Fallece Nelson Mandela, símbolo de la lucha contra el apartheid

Nelson Mandela, el primer presidente negro de Sudáfrica, falleció el jueves a los 95 años de edad en su casa en Johannesburgo tras una larga infección pulmonar, informó el mandatario Jacob Zuma. En la imagen de archivo, el expresidente sudafricano Nelson Mandela sonríe a los fotógrafos después de una reunión con el actor Tim Robbins en su casa de Johannesburgo, el 22 de septiembre de 2005. REUTERS/Mike Hutchings

JOHANNESBURGO (Reuters) - Nelson Mandela, el icono de la lucha contra el apartheid que se convirtió en el primer presidente negro de Sudáfrica, falleció el jueves a los 95 años de edad en su casa en Johannesburgo vencido por una larga infección pulmonar.

La figura de Mandela, conocido en Sudáfrica por el nombre de su clan, Madiba, emergió tras pasar 27 años en prisión para guiar a Sudáfrica hacia la democracia tras un pasado de violencia y sangrientos enfrentamientos.

"Compatriotas sudafricanos, nuestro querido Nelson Rolihlahla Mandela, el presidente fundador de nuestra nación democrática, ha muerto", dijo el presidente Jacob Zuma, visiblemente emocionado, en un discurso televisado.

"Madiba nos unió y juntos vamos a despedirlo. Nuestro amado Madiba recibirá un funeral de Estado", añadió. "He ordenado que todas las banderas de la República de Sudáfrica ondeen a media asta".

Mandela salió de un entorno rural para desafiar el poder del Gobierno de la minoría blanca, erigiéndose en una de las figuras más respetadas y amadas del siglo XX.

Fue uno de los primeros en abogar por la resistencia armada al apartheid en 1960, pero 30 años después, cuando la minoría blanca del país comenzó a perder poder, defendió la reconciliación y el perdón.

Mandela, que pasó casi tres décadas en prisión, fue elegido presidente en una histórica votación en 1994, en la que pudieron participar todos los sudafricanos, y se retiró en 1999.

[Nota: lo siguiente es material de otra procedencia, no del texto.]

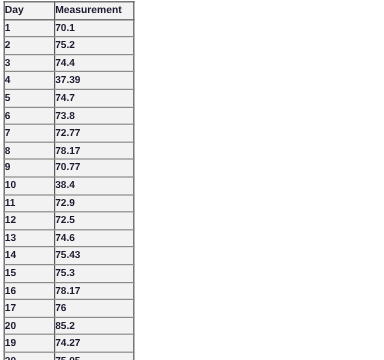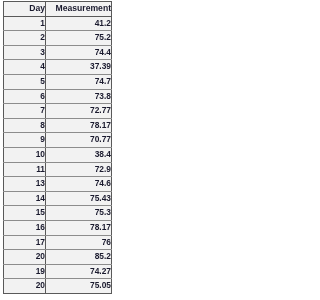--- a/index.html
+++ b/index.html
@@ -27,21 +27,21 @@
     background: #f2f2f2;
   }
   table.data-table col.col-day { width: 42px; }
   table.data-table col.col-measurement { width: 66px; }
 
   table.data-table th,
   table.data-table td {
     font-size: 8.4px;
     font-weight: bold;
     color: #1a1a2e;
-    text-align: right;
+    text-align: left;
     vertical-align: middle;
     height: 13.6px;
     line-height: 13.6px;
     padding: 0;
     margin: 0;
     background: #f2f2f2;
     border-top: 1px solid #8c8c8c;
     border-bottom: 1px solid #8c8c8c;
     border-left: 1px solid #595959;
     border-right: 1px solid #595959;
@@ -68,21 +68,21 @@
     </colgroup>
     <thead>
       <tr>
         <th>Day</th>
         <th>Measurement</th>
       </tr>
     </thead>
     <tbody id="table-body">
         <tr>
           <td>1</td>
-          <td>41.2</td>
+          <td>70.1</td>
         </tr>
         <tr>
           <td>2</td>
           <td>75.2</td>
         </tr>
         <tr>
           <td>3</td>
           <td>74.4</td>
         </tr>
         <tr>
@@ -111,20 +111,24 @@
         </tr>
         <tr>
           <td>10</td>
           <td>38.4</td>
         </tr>
         <tr>
           <td>11</td>
           <td>72.9</td>
         </tr>
         <tr>
+          <td>12</td>
+          <td>72.5</td>
+        </tr>
+        <tr>
           <td>13</td>
           <td>74.6</td>
         </tr>
         <tr>
           <td>14</td>
           <td>75.43</td>
         </tr>
         <tr>
           <td>15</td>
           <td>75.3</td>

"Nuestra gente ha perdido a un padre. Pese a que sabíamos que este día iba a llegar, nada puede apagar nuestra sensación de una pérdida imperecedera. Su lucha incesante por la libertad le hizo ganar el respeto del mundo. Su humildad, pasión y humanidad hicieron que se gane el amor de todos", añadió Zuma.

Mandela recibió el premio Nobel en 1993, un honor que compartió con F.W. de Klerk, el líder blanco Afrikaner quien liberó de la cárcel al prisionero político más famoso del mundo.

Como presidente, Mandela afrontó el gigantesco desafío de forjar una nueva nación desde las profundas injusticias raciales que quedaron de la época del apartheid, haciendo de la reconciliación el objetivo central de su mandato.

El sello de sus años en el poder fue la Comisión de la Verdad y la Reconciliación, que juzgó los delitos de los dos bandos en la época del apartheid y trató de curar las heridas del país. También fue un modelo para otras naciones asoladas por los problemas civiles.

En 1999, Mandela entregó el poder a una camada de líderes jóvenes mejor preparados para manejar la economía moderna, una retirada voluntaria poco común citada como ejemplo para los líderes africanos.

Ya retirado, Mandela dedicó todos sus esfuerzos a luchar contra la crisis del sida en su país, una batalla que se volvió personal cuando su único hijo falleció a consecuencia de la enfermedad en 2005.

La última gran aparición pública de Mandela fue en 2010, cuando presenció la final del Mundial de fútbol entre España y Holanda en su país.

A su llegada al estadio de Johannesburgo en que se disputó el encuentro, recibió una ensordecedora ovación de los 90.000 espectadores presentes en Soweto.